§ **Task brief**
In the entries below, identify every line with the string "Czerpak" and copy it.
(Data extracts)
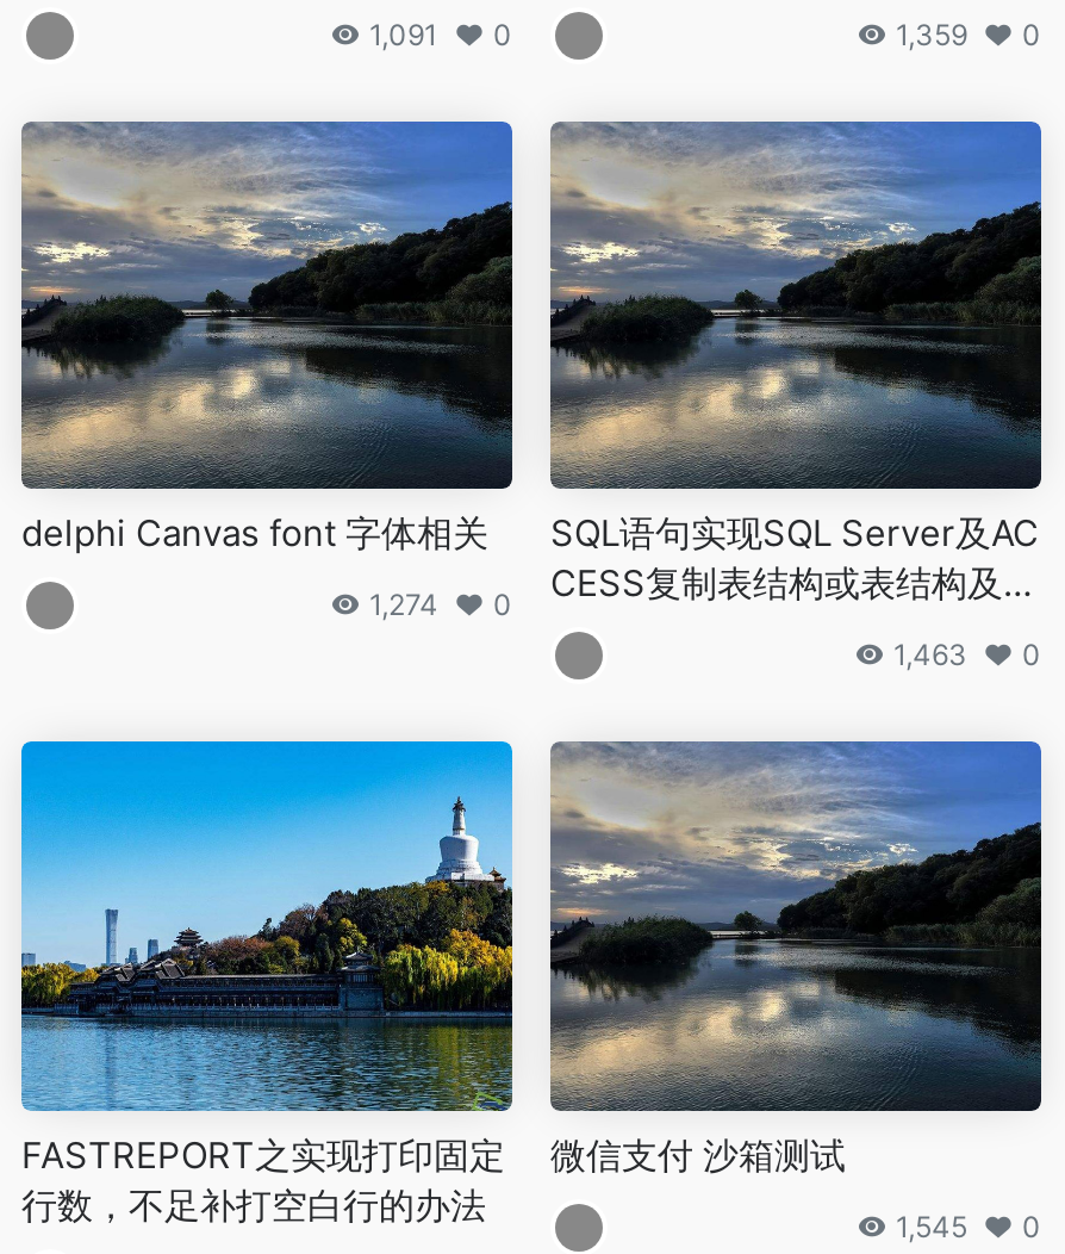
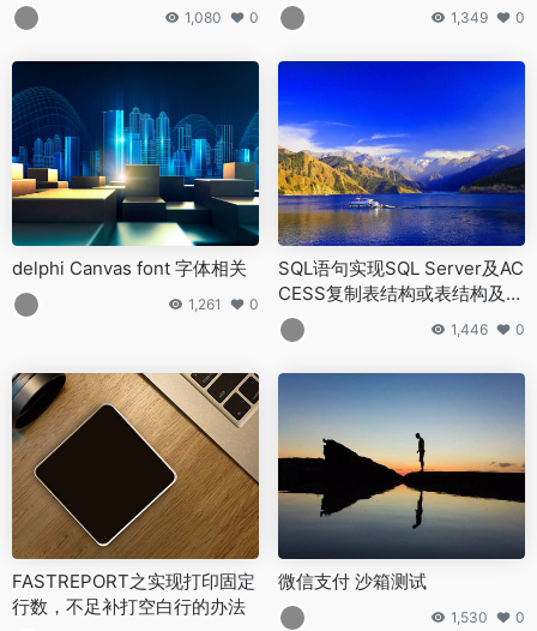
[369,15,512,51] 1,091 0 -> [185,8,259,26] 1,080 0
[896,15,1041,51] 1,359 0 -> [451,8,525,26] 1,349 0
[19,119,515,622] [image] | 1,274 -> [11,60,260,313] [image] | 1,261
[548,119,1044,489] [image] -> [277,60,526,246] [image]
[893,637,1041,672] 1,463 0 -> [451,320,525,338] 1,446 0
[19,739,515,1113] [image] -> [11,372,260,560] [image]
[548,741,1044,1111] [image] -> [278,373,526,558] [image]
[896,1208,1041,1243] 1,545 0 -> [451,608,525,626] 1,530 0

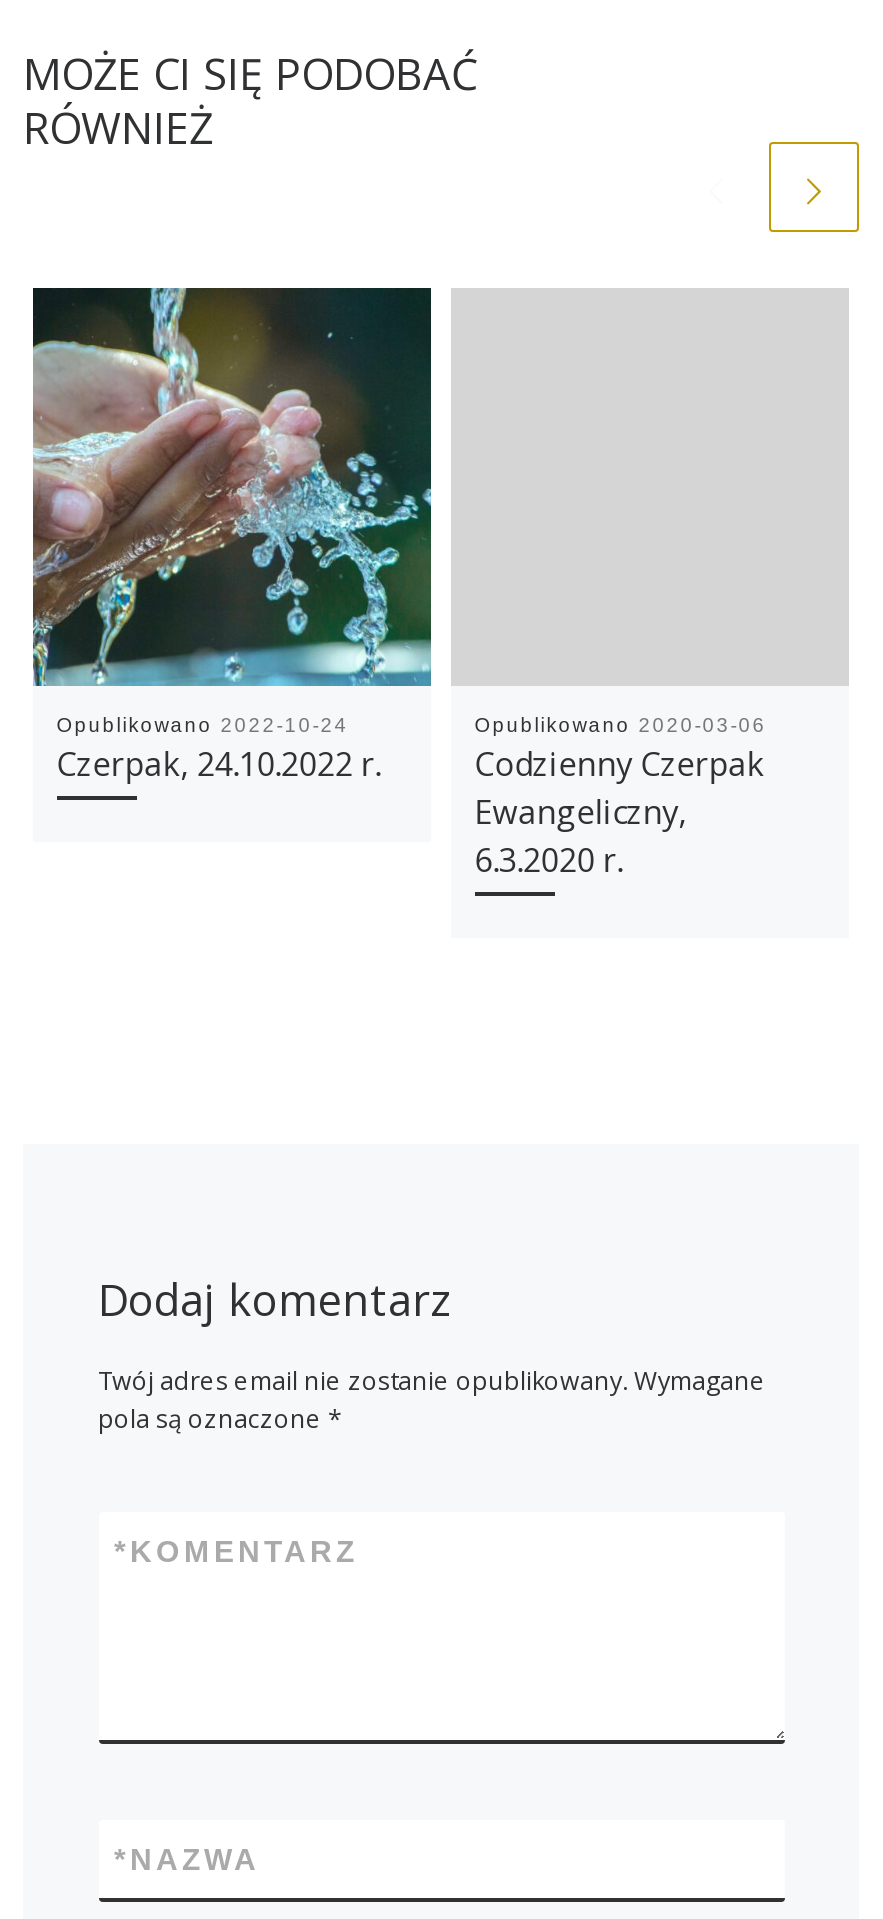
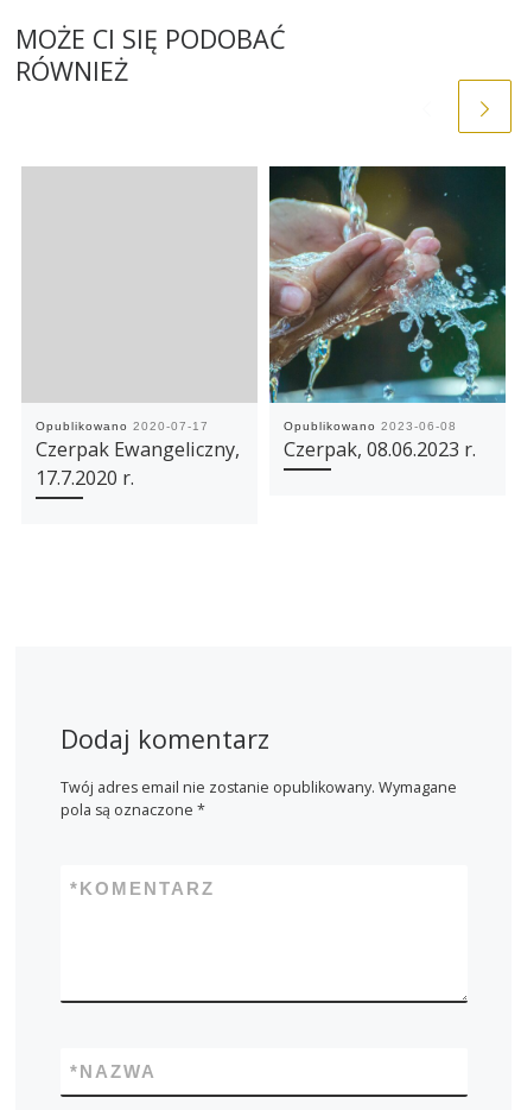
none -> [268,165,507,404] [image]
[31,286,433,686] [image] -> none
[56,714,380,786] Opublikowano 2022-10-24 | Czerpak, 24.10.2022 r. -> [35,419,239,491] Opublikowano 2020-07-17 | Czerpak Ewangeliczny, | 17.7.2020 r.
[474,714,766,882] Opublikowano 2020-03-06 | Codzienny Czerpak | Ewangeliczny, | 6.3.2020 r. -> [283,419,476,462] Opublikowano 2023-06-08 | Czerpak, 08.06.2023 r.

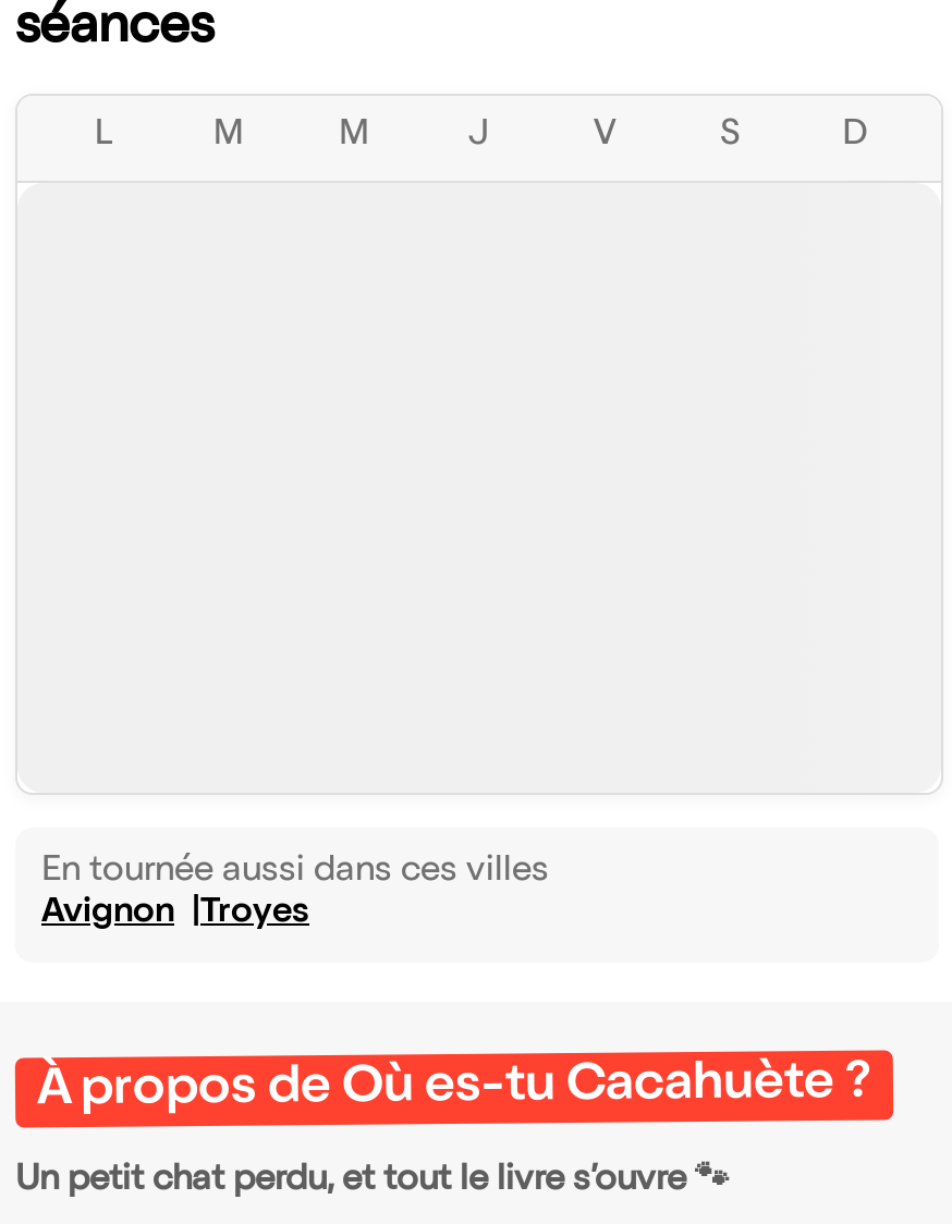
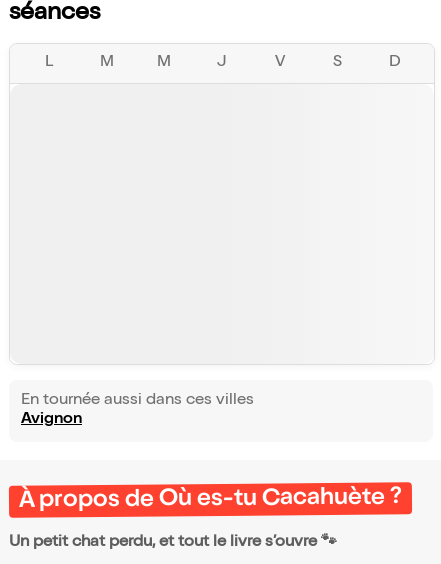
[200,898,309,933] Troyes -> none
(End Data extracts)
§ **Result of this task**
[56,714,380,786] Opublikowano 2022-10-24 | Czerpak, 24.10.2022 r. -> [35,419,239,491] Opublikowano 2020-07-17 | Czerpak Ewangeliczny, | 17.7.2020 r.
[474,714,766,882] Opublikowano 2020-03-06 | Codzienny Czerpak | Ewangeliczny, | 6.3.2020 r. -> [283,419,476,462] Opublikowano 2023-06-08 | Czerpak, 08.06.2023 r.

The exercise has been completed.